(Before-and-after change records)
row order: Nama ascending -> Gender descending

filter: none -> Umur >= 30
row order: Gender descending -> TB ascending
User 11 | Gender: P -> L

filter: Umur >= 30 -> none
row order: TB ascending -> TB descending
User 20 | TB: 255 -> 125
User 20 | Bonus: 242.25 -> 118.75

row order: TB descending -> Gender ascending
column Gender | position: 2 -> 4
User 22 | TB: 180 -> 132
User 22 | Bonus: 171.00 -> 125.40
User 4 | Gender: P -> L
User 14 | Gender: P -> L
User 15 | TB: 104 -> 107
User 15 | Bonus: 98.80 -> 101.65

...

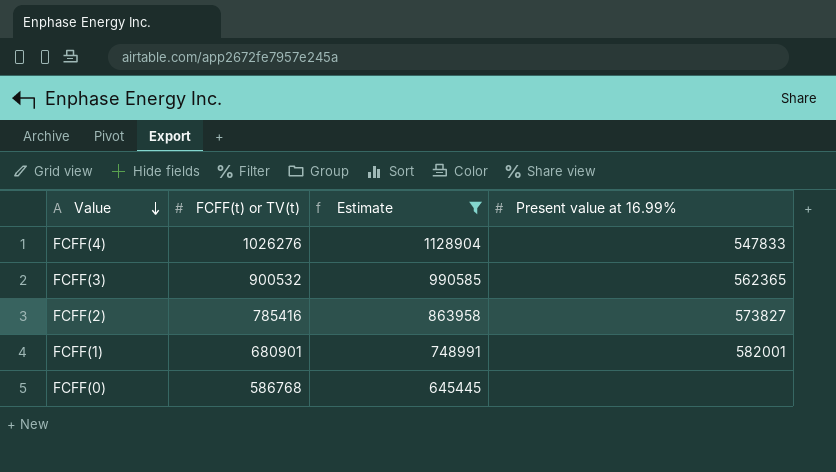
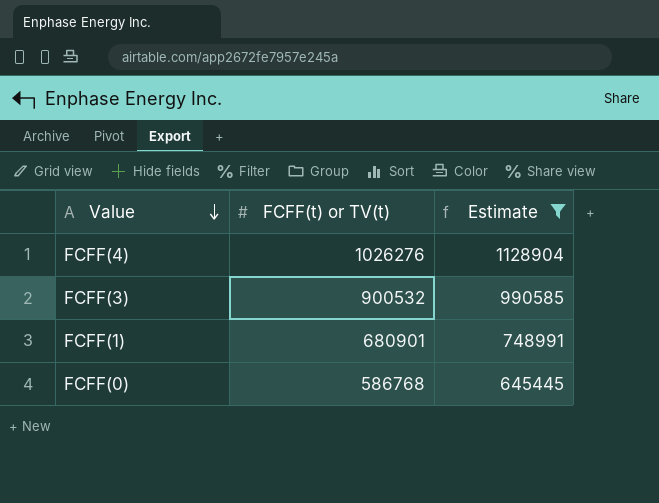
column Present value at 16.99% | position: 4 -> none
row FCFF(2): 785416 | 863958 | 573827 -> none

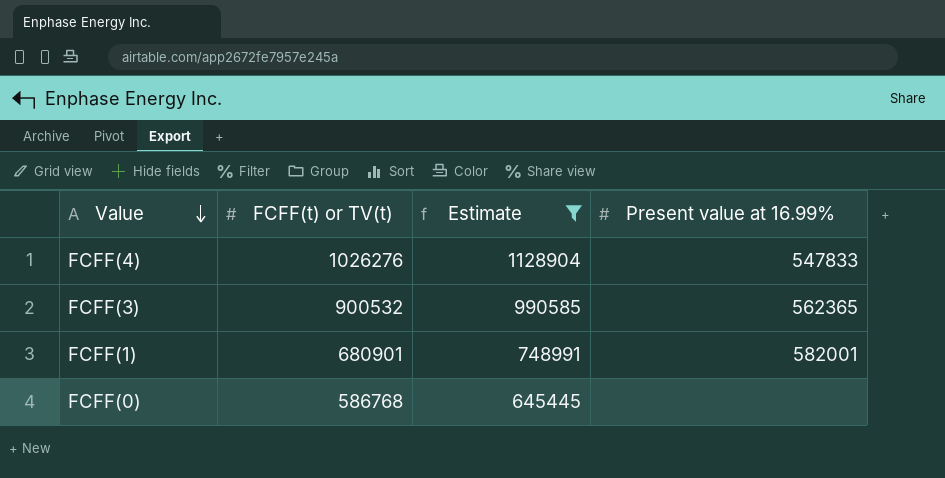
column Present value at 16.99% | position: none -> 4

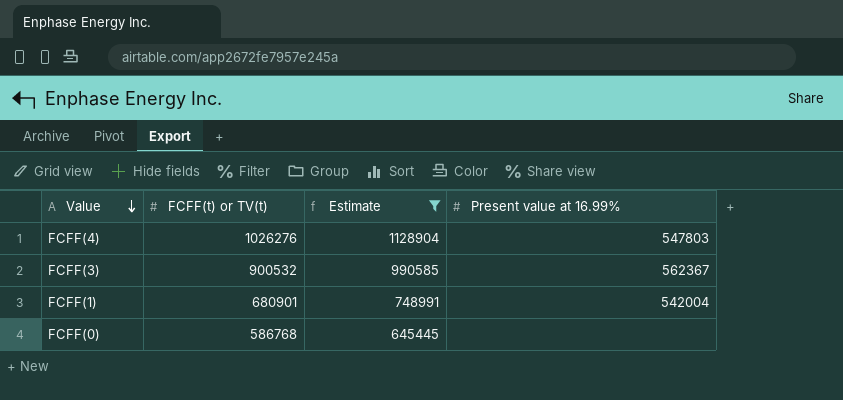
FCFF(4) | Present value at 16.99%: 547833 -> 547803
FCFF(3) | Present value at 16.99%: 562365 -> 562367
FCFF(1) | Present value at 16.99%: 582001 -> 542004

--

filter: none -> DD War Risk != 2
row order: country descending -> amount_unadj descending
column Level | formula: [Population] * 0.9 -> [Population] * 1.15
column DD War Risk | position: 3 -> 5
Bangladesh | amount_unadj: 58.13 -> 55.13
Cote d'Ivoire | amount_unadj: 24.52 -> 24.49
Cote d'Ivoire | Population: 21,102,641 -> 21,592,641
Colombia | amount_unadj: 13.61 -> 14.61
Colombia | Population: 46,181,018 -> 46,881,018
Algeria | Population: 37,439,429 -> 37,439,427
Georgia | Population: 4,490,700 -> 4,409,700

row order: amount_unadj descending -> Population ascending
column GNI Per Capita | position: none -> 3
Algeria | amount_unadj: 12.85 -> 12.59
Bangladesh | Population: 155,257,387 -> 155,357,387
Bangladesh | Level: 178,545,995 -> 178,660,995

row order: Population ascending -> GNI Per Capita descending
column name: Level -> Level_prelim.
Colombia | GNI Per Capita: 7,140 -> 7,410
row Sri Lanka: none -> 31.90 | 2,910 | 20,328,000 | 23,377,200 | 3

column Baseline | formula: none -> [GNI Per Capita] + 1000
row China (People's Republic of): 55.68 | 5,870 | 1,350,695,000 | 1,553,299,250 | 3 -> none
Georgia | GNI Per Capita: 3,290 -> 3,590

(Work to complete):
Go through the entries above and copy each line with "position" in it.

(Solution):
column Gender | position: 2 -> 4
column Present value at 16.99% | position: 4 -> none
column Present value at 16.99% | position: none -> 4
column DD War Risk | position: 3 -> 5
column GNI Per Capita | position: none -> 3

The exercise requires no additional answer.